White acknowledges the controversy that carrying out his research would ignite today, which is why he suggests it might only be feasible in places such as the former Soviet Union, where less government oversight would be a plus. Still, with the advancement of genetic studies, people have some extravagant biomedical dreams--and with so much discussion of the legitimacy of human cloning, it's fair to ask exactly how reprehensible brain transplantation is. Let's say, for instance, that Ross Perot's body was dying but his brain was fine, and he was willing to buy a desert island, build a fully equipped hospital, and pay Dr. White and other consensual physicians to do the surgery. Would there be anything wrong with that?

Arthur Caplan, the University of Pennsylvania bioethicist, says that White's ideas--however nobly intended--are burdened by what Caplan calls a high "yuck factor." But it's not just that people are grossed out by the concept. Caplan adds that brain transplantation calls the entire notion of personal identity into question; to put it in Cartesian terms, it forces us to ponder the assertion "I am (only) a brain, therefore I am." Another problem he sees is the safety of the patient in a risky, experimental procedure: Even if both parties gave prior approval, the government or the medical profession might have good cause to prevent brain transplants, just as they now prevent most human vaccine tests and raising children in Skinner boxes.

Of course, the experiment also conjures up the troubling, if thrilling, possibility of immortality--or, at the very least, greatly expanded lifetimes. "One of the values of life is that it's finite," Caplan notes. "If we extend it unnaturally, we begin to cheapen life and make it become bizarre."

Indeed, to Caplan, brain transplantation is massively more troubling than cloning. "Objections to cloning rest on the conclusion that we are our DNA, but to me, DNA is merely a program, and there are a lot of factors between what my genes say and who I am," he says. "But with brain transplantation, you're directly altering the essence of who we are."

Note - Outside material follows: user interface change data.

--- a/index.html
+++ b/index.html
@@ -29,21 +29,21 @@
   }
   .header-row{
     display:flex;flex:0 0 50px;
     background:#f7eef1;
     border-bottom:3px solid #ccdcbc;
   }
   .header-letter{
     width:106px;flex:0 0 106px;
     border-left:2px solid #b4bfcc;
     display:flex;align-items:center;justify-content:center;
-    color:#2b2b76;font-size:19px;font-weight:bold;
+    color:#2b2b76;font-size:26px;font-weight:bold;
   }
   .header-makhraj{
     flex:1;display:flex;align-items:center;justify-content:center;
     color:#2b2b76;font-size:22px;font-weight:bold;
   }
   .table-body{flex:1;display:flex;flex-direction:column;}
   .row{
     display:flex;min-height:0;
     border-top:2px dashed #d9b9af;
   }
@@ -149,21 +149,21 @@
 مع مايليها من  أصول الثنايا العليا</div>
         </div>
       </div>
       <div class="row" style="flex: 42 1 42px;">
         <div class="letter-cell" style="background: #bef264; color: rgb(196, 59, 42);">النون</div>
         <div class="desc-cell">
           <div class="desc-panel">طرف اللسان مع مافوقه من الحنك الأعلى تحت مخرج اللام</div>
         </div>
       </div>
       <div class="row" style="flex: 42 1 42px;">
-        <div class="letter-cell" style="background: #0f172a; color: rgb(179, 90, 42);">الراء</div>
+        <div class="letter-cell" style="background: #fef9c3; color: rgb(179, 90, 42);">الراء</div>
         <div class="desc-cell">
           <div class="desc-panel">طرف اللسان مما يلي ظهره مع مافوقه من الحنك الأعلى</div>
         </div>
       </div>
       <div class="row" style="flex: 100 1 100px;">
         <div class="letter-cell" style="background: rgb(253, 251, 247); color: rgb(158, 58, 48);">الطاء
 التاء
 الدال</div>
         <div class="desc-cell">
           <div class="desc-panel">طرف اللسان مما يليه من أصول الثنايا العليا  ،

Most crucially, the main obstacle to brain transplants may come from the demand side. Indeed, there has not exactly been a groundswell of support from people with spinal injuries or Lou Gehrig's disease. "This idea has not been suggested to me by a patient, not even as a fantasy," says neuroscientist Naomi Kleitman, the scientific liaison for the Miami Project to Cure Paralysis. "It's their own body that they want to see fixed. If you ask what they want most, it's not to walk--it's more bowel or bladder control, or an end to pain, or a little more use of their arms. They're looking at incremental improvements. As a scientist, that tells me we have to start with that."

So as a practical matter, brain transplantation may be a dead issue--lingering on only in the pages of philosophy books. But White still dreams of sewing up a brain stem or two. Any takers?